The British proposal expands on the French one and recommends that Israel agree to increase the number of UN development projects in the Strip, which would allow the importing of building materials, which the Israel Defense Forces opposes for security reasons.
The proposal also calls for Palestinian and European inspectors at the Karni crossing into Israel, so that exports from Gaza can resume.
Italian Foreign Minister Franco Frattini expressed skepticism at the chances of the proposals being implemented because not all sides, especially Israel, currently agree that ships would be allowed to unload humanitarian aid at Gaza's port.
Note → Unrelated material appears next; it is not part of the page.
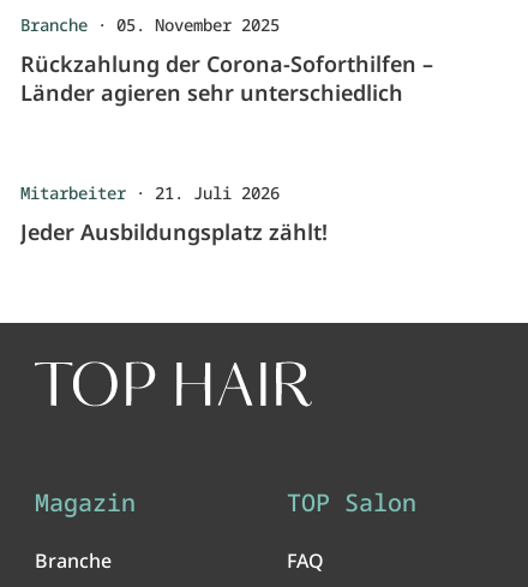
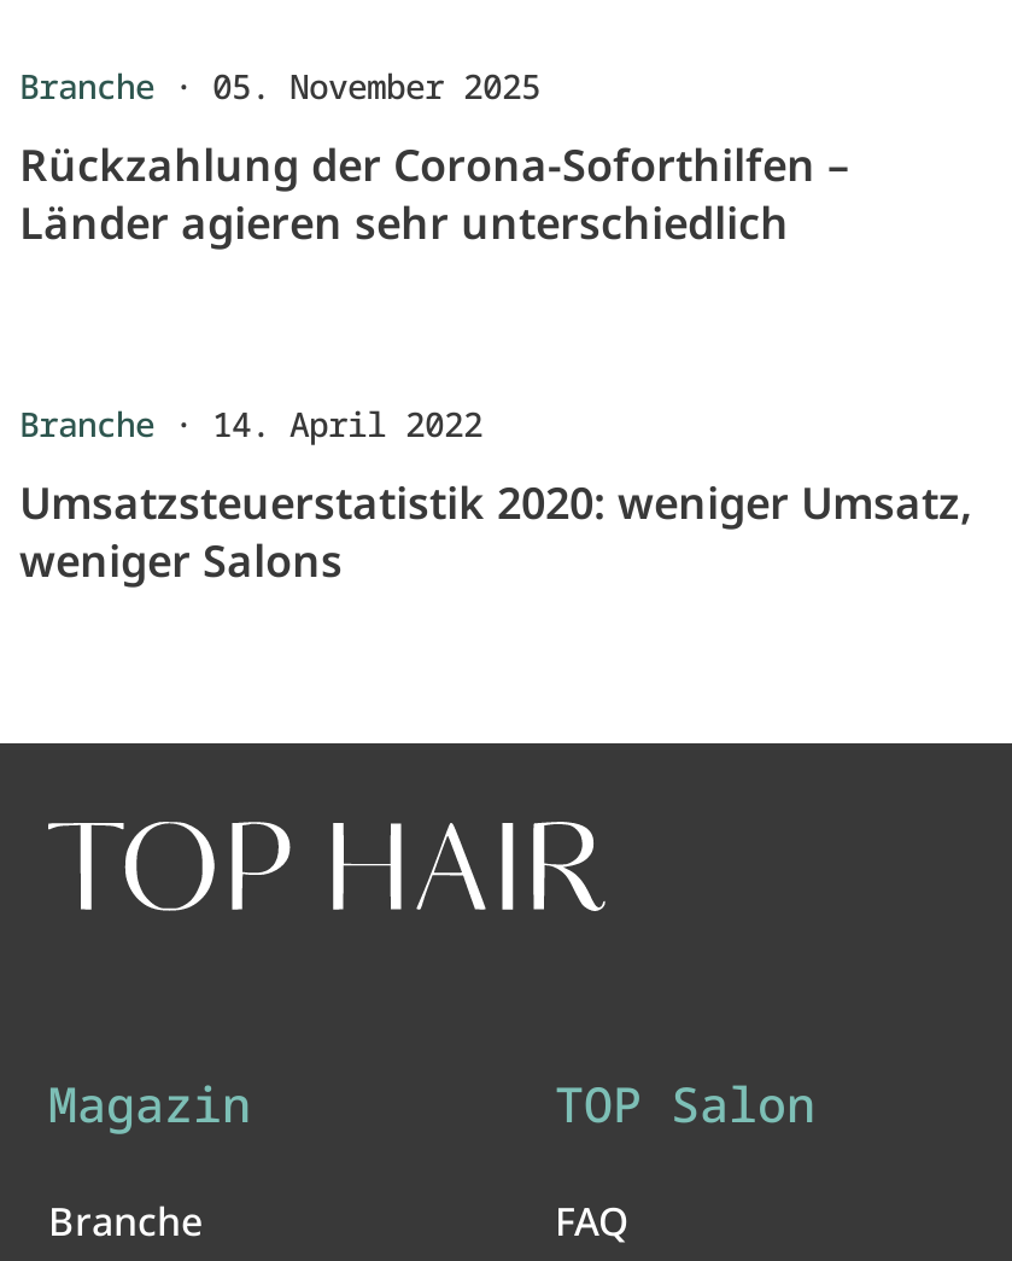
[20,181,280,204] Mitarbeiter · 21. Juli 2026 -> [19,401,482,446] Branche · 14. April 2022
[20,217,328,246] Jeder Ausbildungsplatz zählt! -> [19,473,972,589] Umsatzsteuerstatistik 2020: weniger Umsatz, | weniger Salons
Meanwhile, the proposals have been presented to the Egyptians. Although the position papers are not yet official, President Hosni Mubarak is said to view them positively.
However, Egypt is not party to the 2005 agreement that had European inspectors in charge of the Rafah crossing. It has since used this fact to prevent aid from beingimported into Gaza through the Sinai crossing.
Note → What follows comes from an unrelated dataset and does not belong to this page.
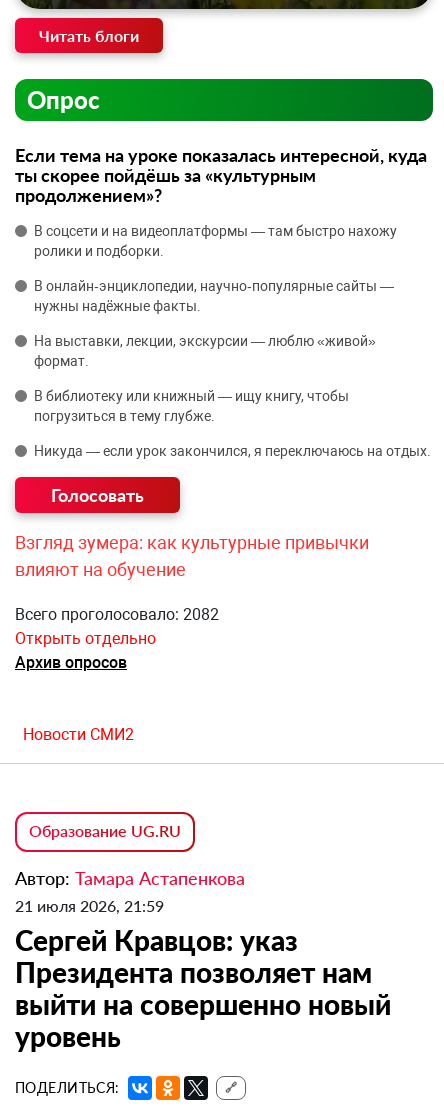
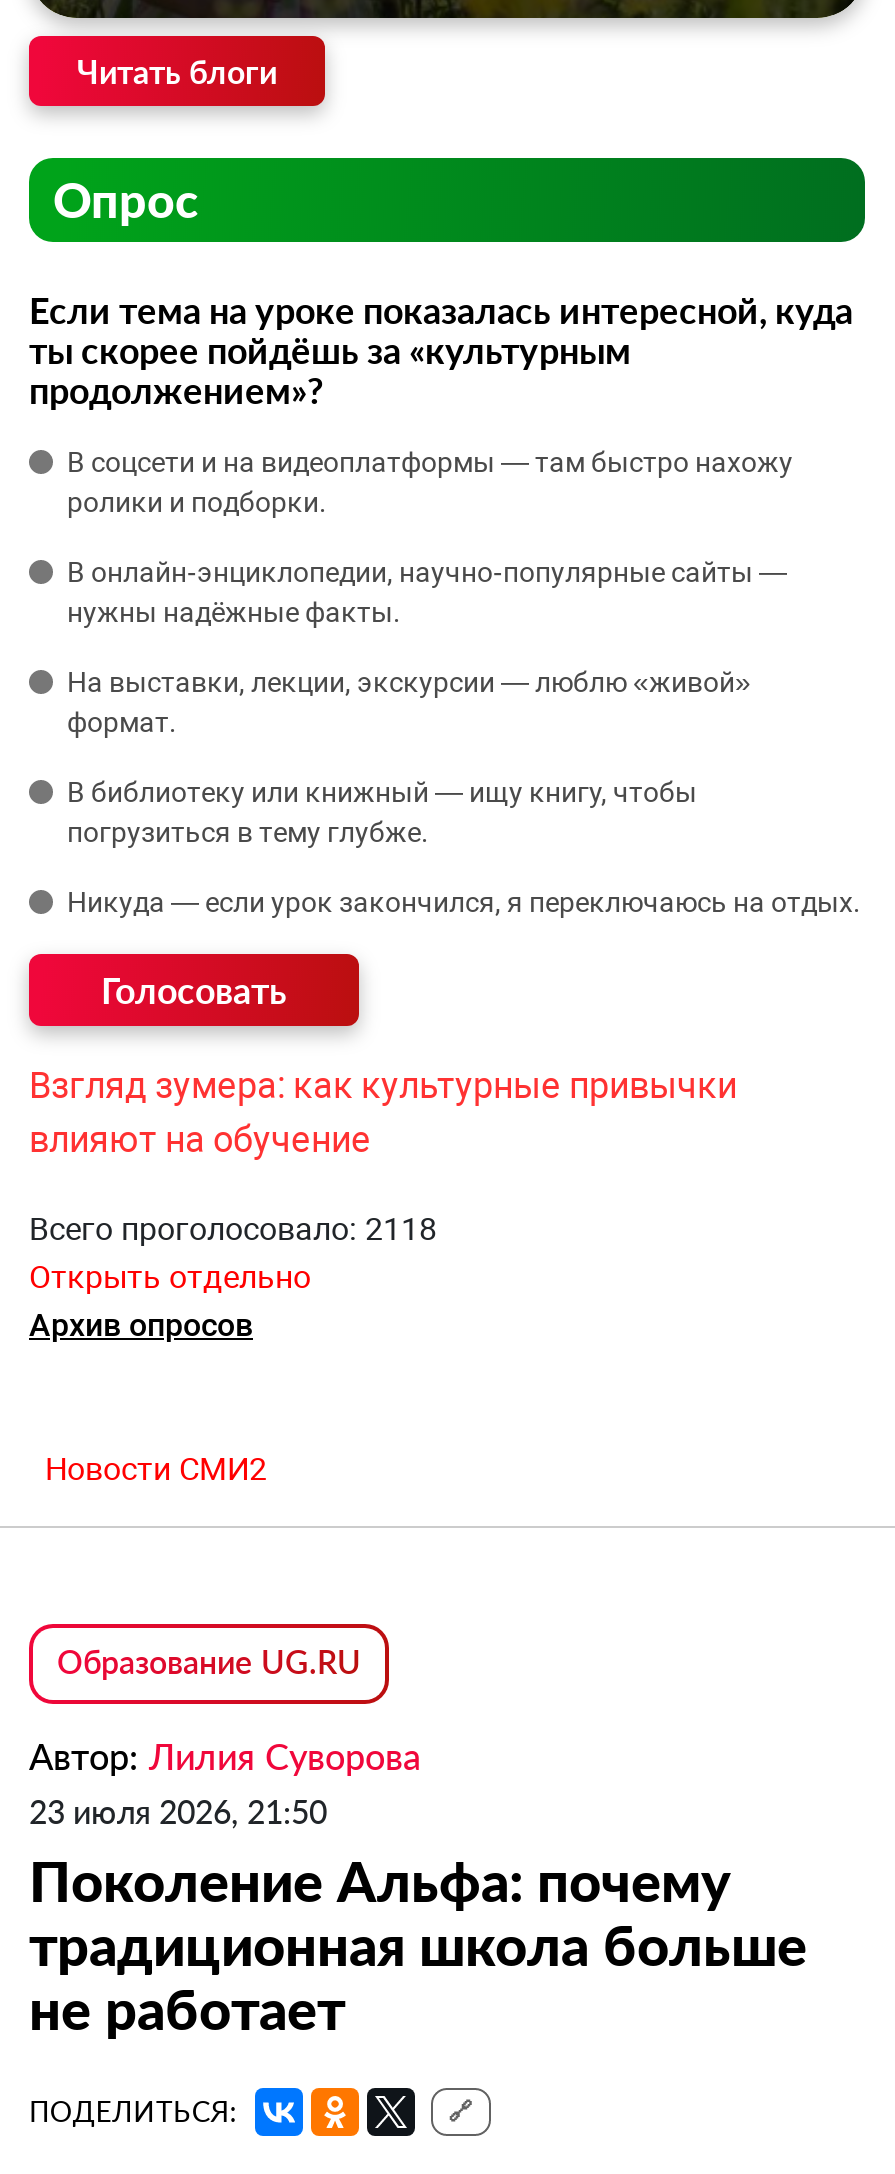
[15,605,219,624] Всего проголосовало: 2082 -> [29,1210,437,1248] Всего проголосовало: 2118
[15,867,391,1053] Автор: Тамара Астапенкова | 21 июля 2026, 21:59 | Сергей Кравцов: указ | Президента позволяет нам | выйти на совершенно новый | уровень -> [29,1734,807,2042] Автор: Лилия Суворова | 23 июля 2026, 21:50 | Поколение Альфа: почему | традиционная школа больше | не работает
On Monday, Egypt prevented an aid convoy organized by Egyptian parliamentarians from crossing into the Strip through Rafah.
Israel is only willing to see the Rafah arrangement resumed if the Palestinian Authority and not Hamas is responsible for the controls, along with EU inspectors.
In the past, Hamas has insisted on control over the crossings into the Strip, asserting its control over the territory and challenging the Palestinian Authority and Fatah's claim to the enclave. It is unclear what the group's response would be to the French-British proposal.
Egypt is keen to find a solution to the transfer of aid because it is concerned about continued efforts by outsiders to break through the blockade. In addition to fears of Iranian influence in the territory, Egypt, Saudi Arabia and other Arab countries considered part of a moderate coalition are upset by Turkish influence in the area. They are unhappy that Ankara is using the Palestinians' plight to undermine their position in the Middle East.
Analysts in Egypt point to the Turkish-Iranian-Syrian axis as threatening Egypt and Saudi Arabia, in so far as it is embarrassing them on the Palestinian issue.
The recent declaration by Turkish Prime Minister Recep Tayyip Erdogan that Hamas is not a terrorist but rather a resistance organization similar to Hezbollah was received with strong criticism by Egyptian parliamentarians belonging to the ruling party. They said the Turkish stance should be viewed as a threat to PA President Mahmoud Abbas and the Palestinian Authority.